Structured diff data
======

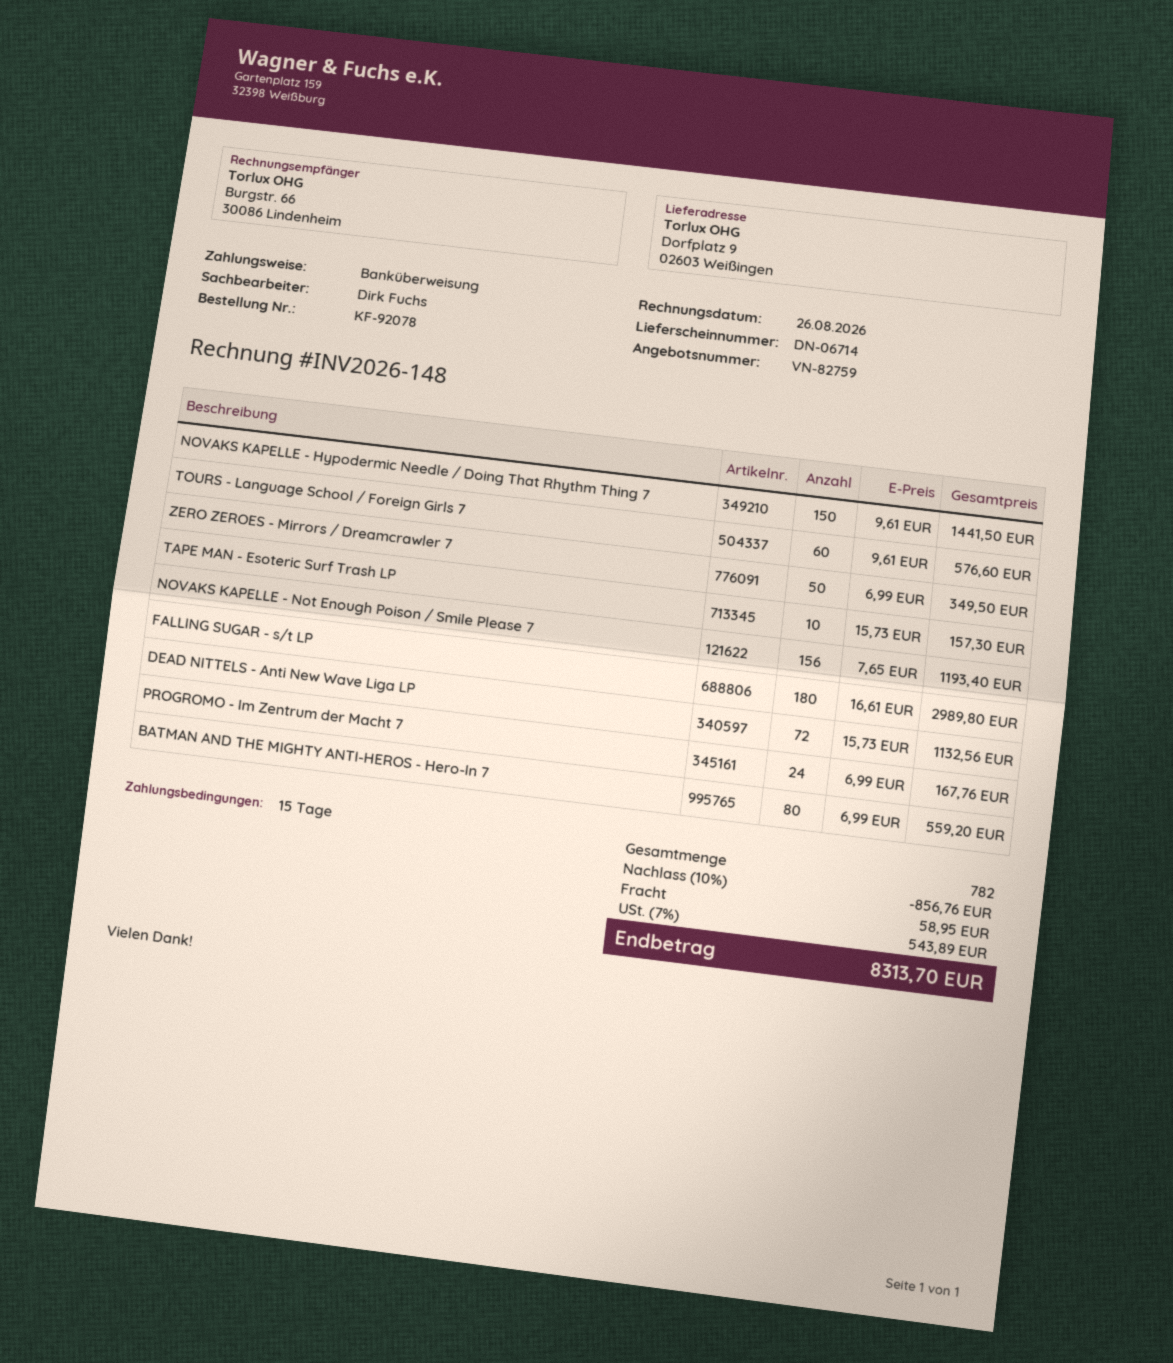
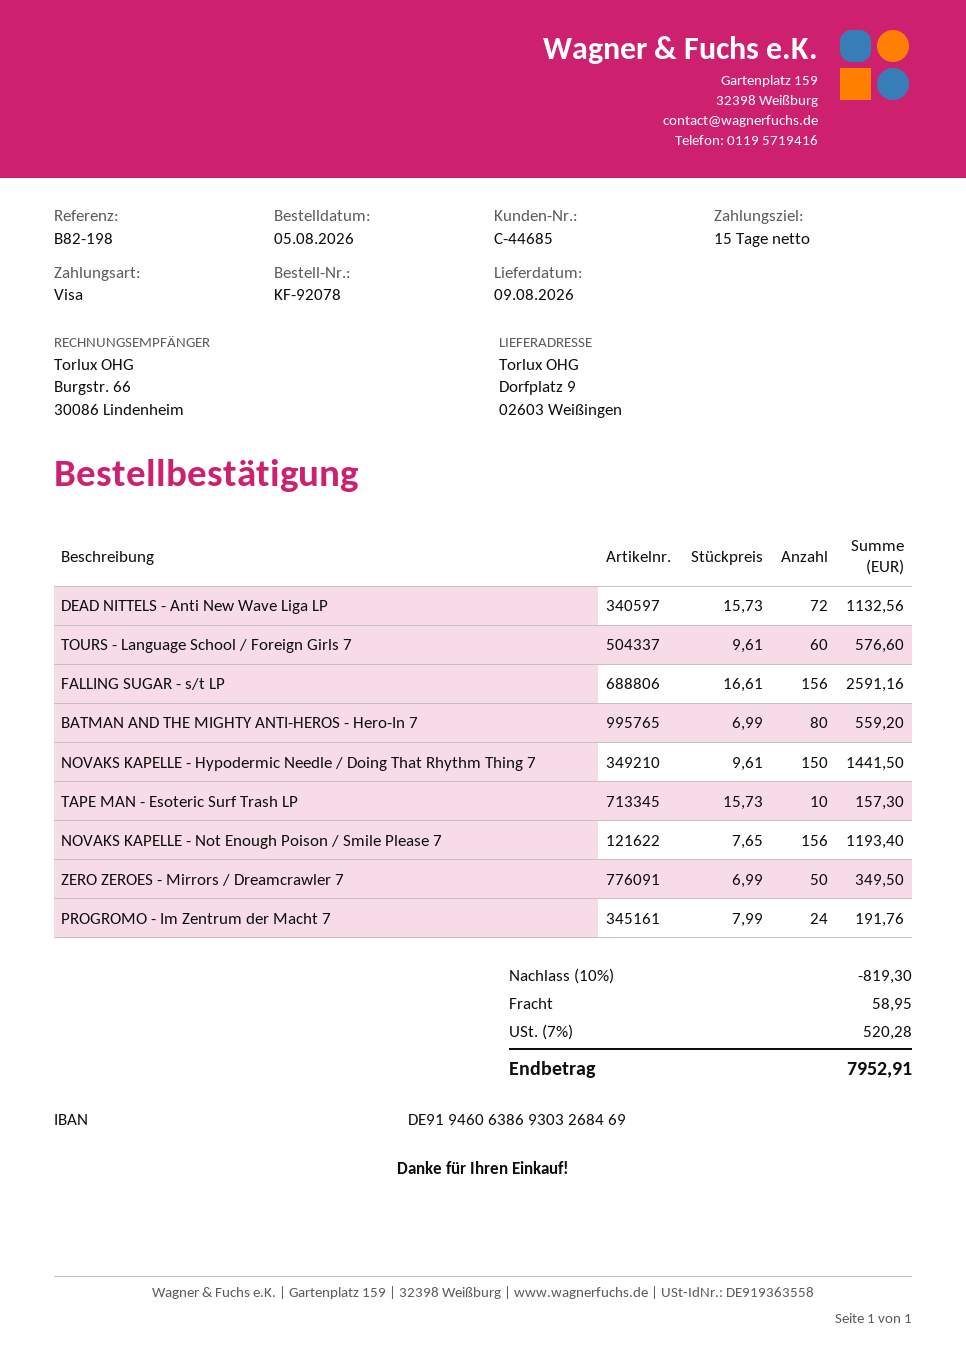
payment method: bank transfer -> Visa
FALLING SUGAR - s/t LP: 180 x 16.61 = 2989.80 -> 156 x 16.61 = 2591.16
PROGROMO - Im Zentrum der Macht 7: 24 x 6.99 = 167.76 -> 24 x 7.99 = 191.76
discount: 10% = 856.76 -> 10% = 819.30
tax: 7% = 543.89 -> 7% = 520.28
total: 8313.70 -> 7952.91

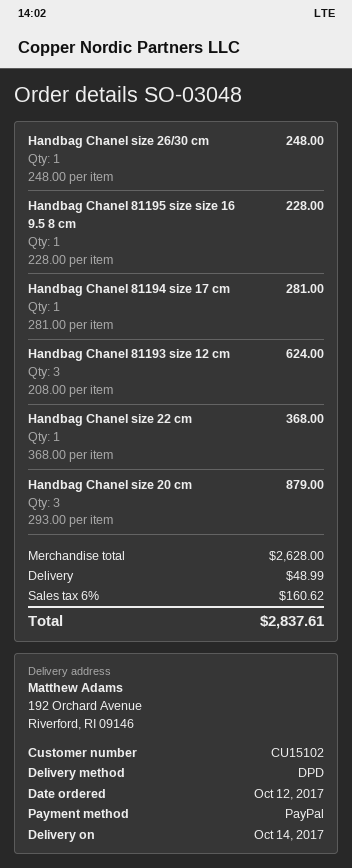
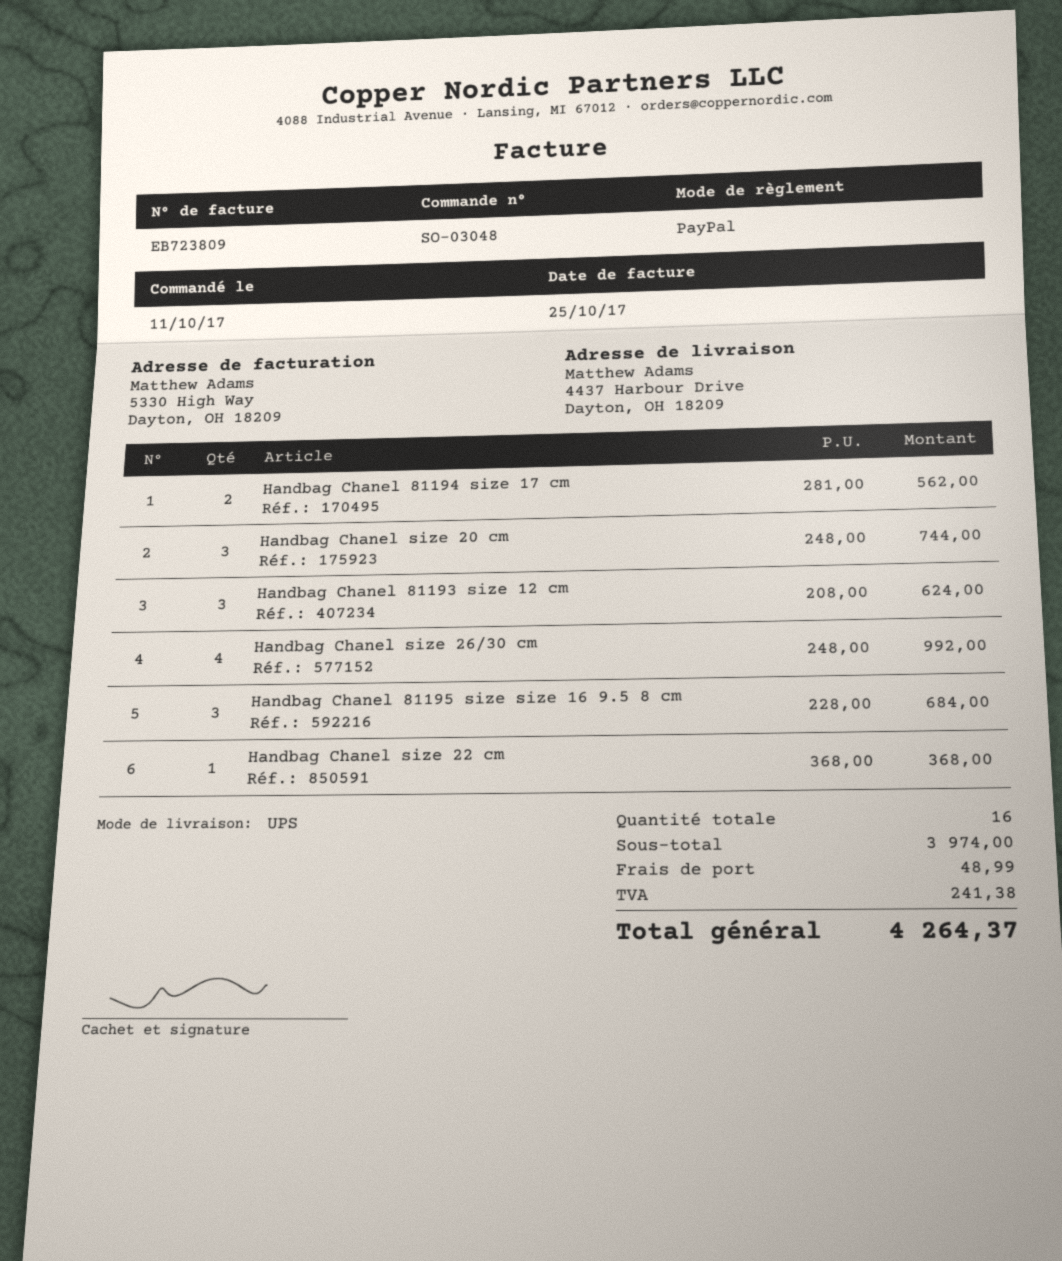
order date: 2017-10-12 -> 2017-10-11
shipping method: DPD -> UPS
ship to: 192 Orchard Avenue, Riverford, RI 09146 -> 4437 Harbour Drive, Dayton, OH 18209
Handbag Chanel size 26/30 cm: 1 x 248.00 = 248.00 -> 4 x 248.00 = 992.00
Handbag Chanel 81195 size size 16 9.5 8 cm: 1 x 228.00 = 228.00 -> 3 x 228.00 = 684.00
Handbag Chanel 81194 size 17 cm: 1 x 281.00 = 281.00 -> 2 x 281.00 = 562.00
Handbag Chanel size 20 cm: 3 x 293.00 = 879.00 -> 3 x 248.00 = 744.00
subtotal: 2628.00 -> 3974.00
tax: 160.62 -> 241.38
total: 2837.61 -> 4264.37

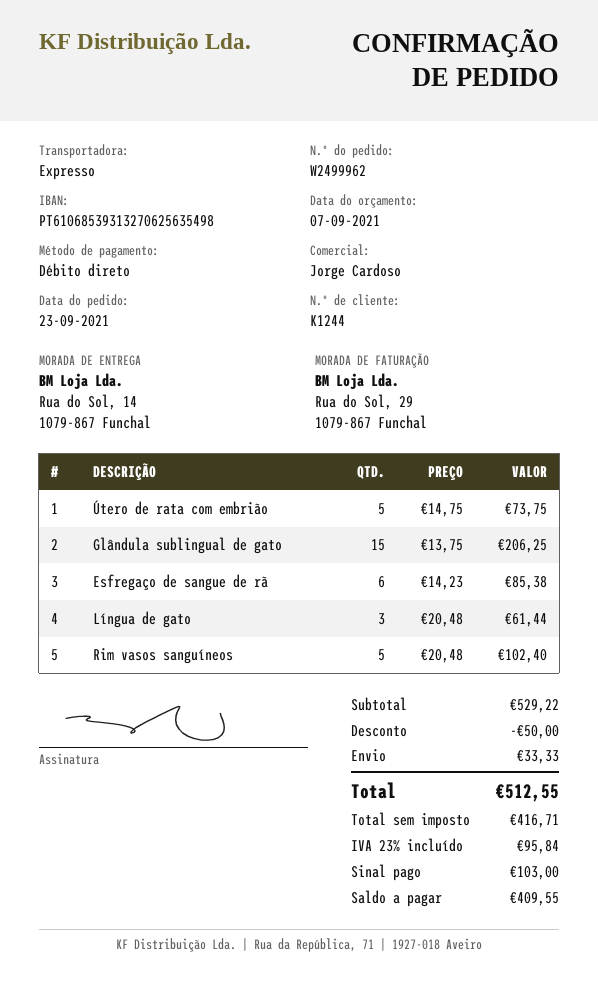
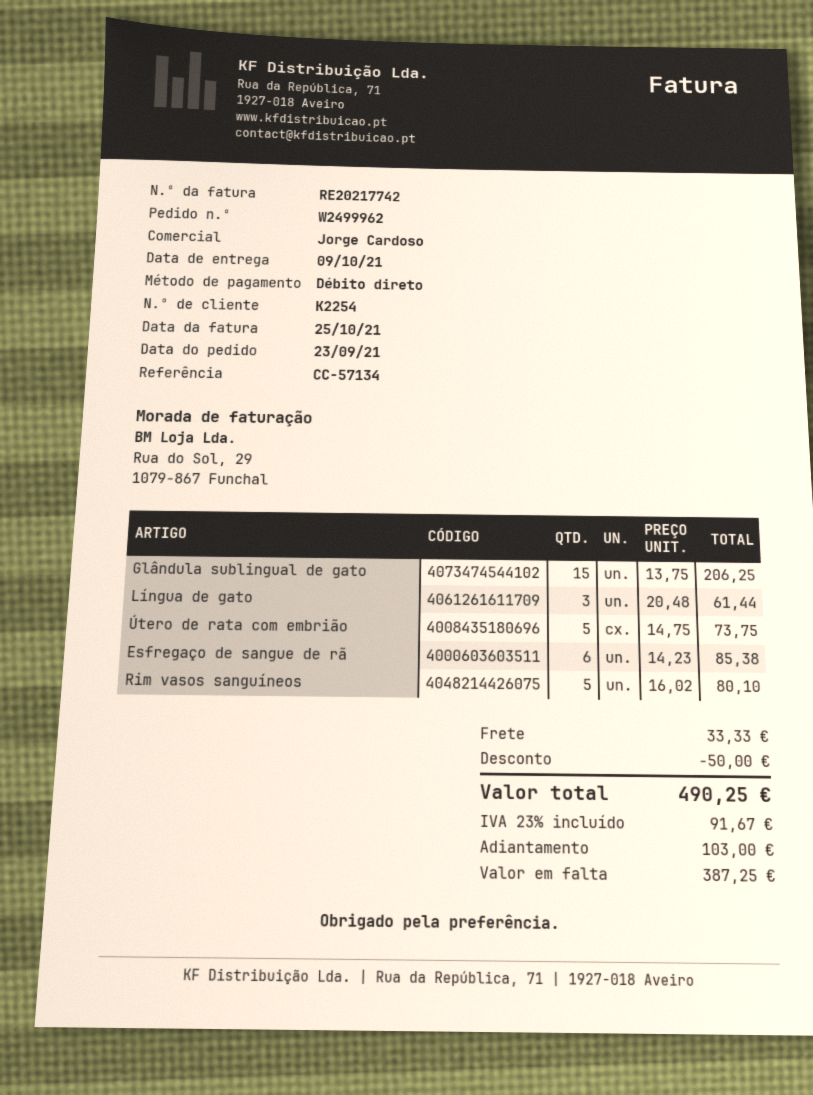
customer number: K1244 -> K2254
Rim vasos sanguíneos: 5 x 20.48 = 102.40 -> 5 x 16.02 = 80.10
tax: 23% = 95.84 -> 23% = 91.67
total: 512.55 -> 490.25
balance: 409.55 -> 387.25

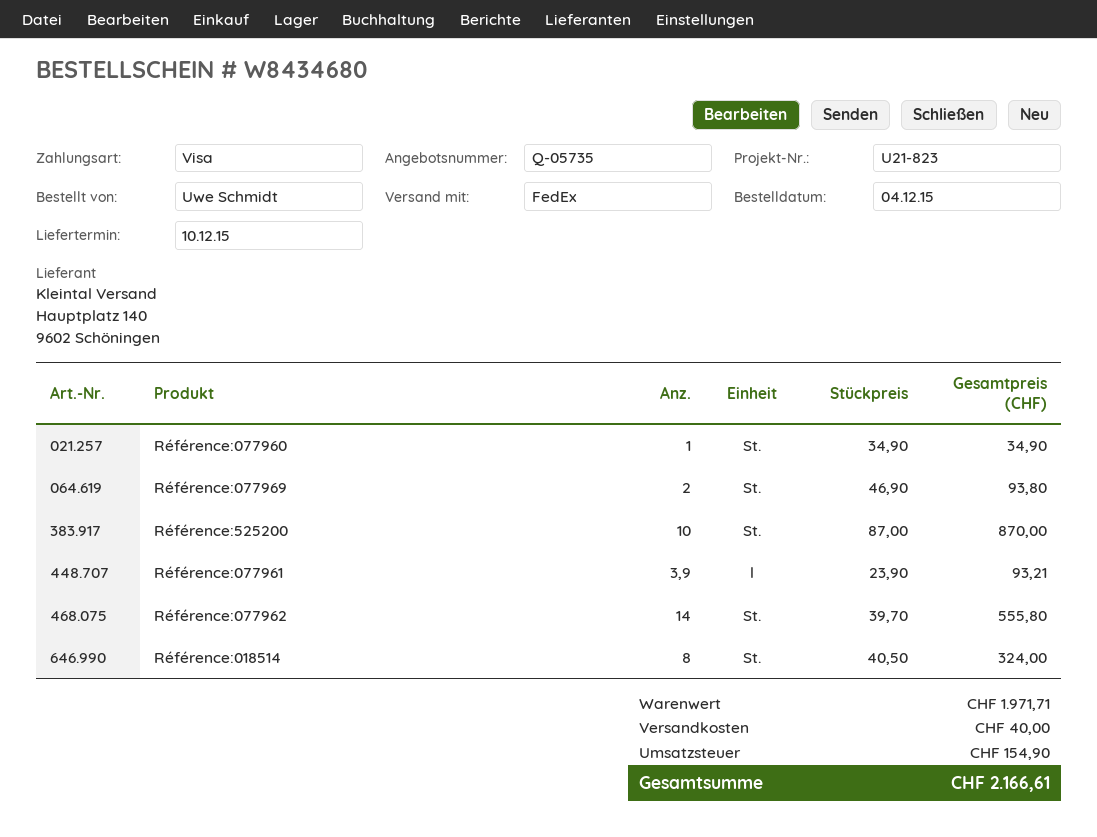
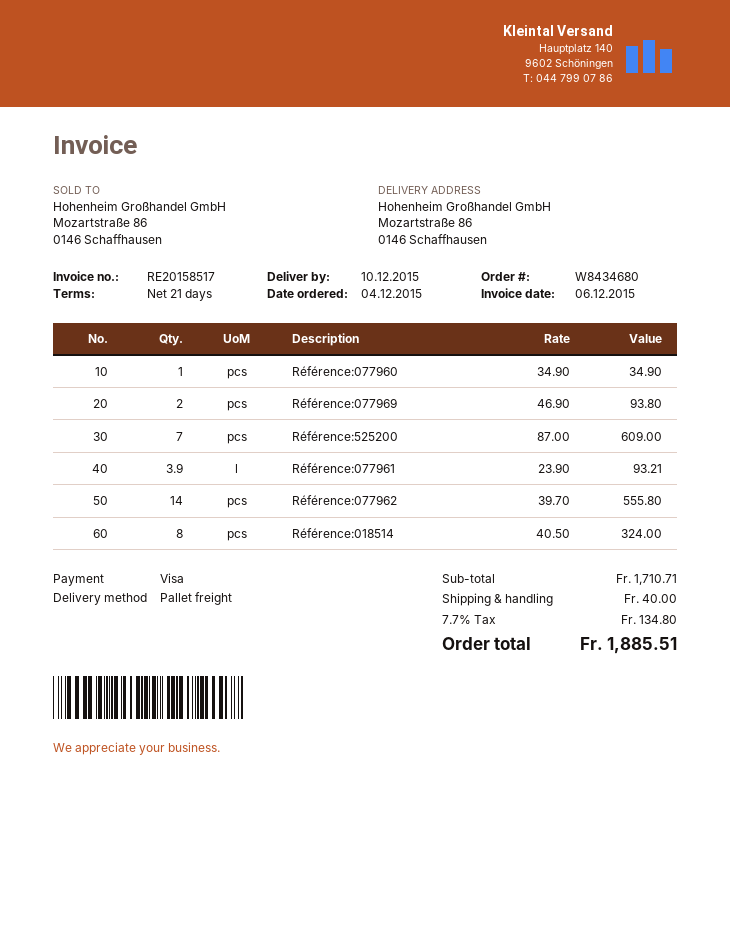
shipping method: FedEx -> pallet freight
Référence:525200: 10 x 87.00 = 870.00 -> 7 x 87.00 = 609.00
subtotal: 1971.71 -> 1710.71
tax: 154.90 -> 134.80
total: 2166.61 -> 1885.51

======

Work to be completed
Once the line containing "discount: 10% = 856.76 -> 10% = 819.30" is found, transcribe it and every line after it to the end of the records, exactly and with no pictures.

Your response
discount: 10% = 856.76 -> 10% = 819.30
tax: 7% = 543.89 -> 7% = 520.28
total: 8313.70 -> 7952.91

order date: 2017-10-12 -> 2017-10-11
shipping method: DPD -> UPS
ship to: 192 Orchard Avenue, Riverford, RI 09146 -> 4437 Harbour Drive, Dayton, OH 18209
Handbag Chanel size 26/30 cm: 1 x 248.00 = 248.00 -> 4 x 248.00 = 992.00
Handbag Chanel 81195 size size 16 9.5 8 cm: 1 x 228.00 = 228.00 -> 3 x 228.00 = 684.00
Handbag Chanel 81194 size 17 cm: 1 x 281.00 = 281.00 -> 2 x 281.00 = 562.00
Handbag Chanel size 20 cm: 3 x 293.00 = 879.00 -> 3 x 248.00 = 744.00
subtotal: 2628.00 -> 3974.00
tax: 160.62 -> 241.38
total: 2837.61 -> 4264.37

customer number: K1244 -> K2254
Rim vasos sanguíneos: 5 x 20.48 = 102.40 -> 5 x 16.02 = 80.10
tax: 23% = 95.84 -> 23% = 91.67
total: 512.55 -> 490.25
balance: 409.55 -> 387.25

shipping method: FedEx -> pallet freight
Référence:525200: 10 x 87.00 = 870.00 -> 7 x 87.00 = 609.00
subtotal: 1971.71 -> 1710.71
tax: 154.90 -> 134.80
total: 2166.61 -> 1885.51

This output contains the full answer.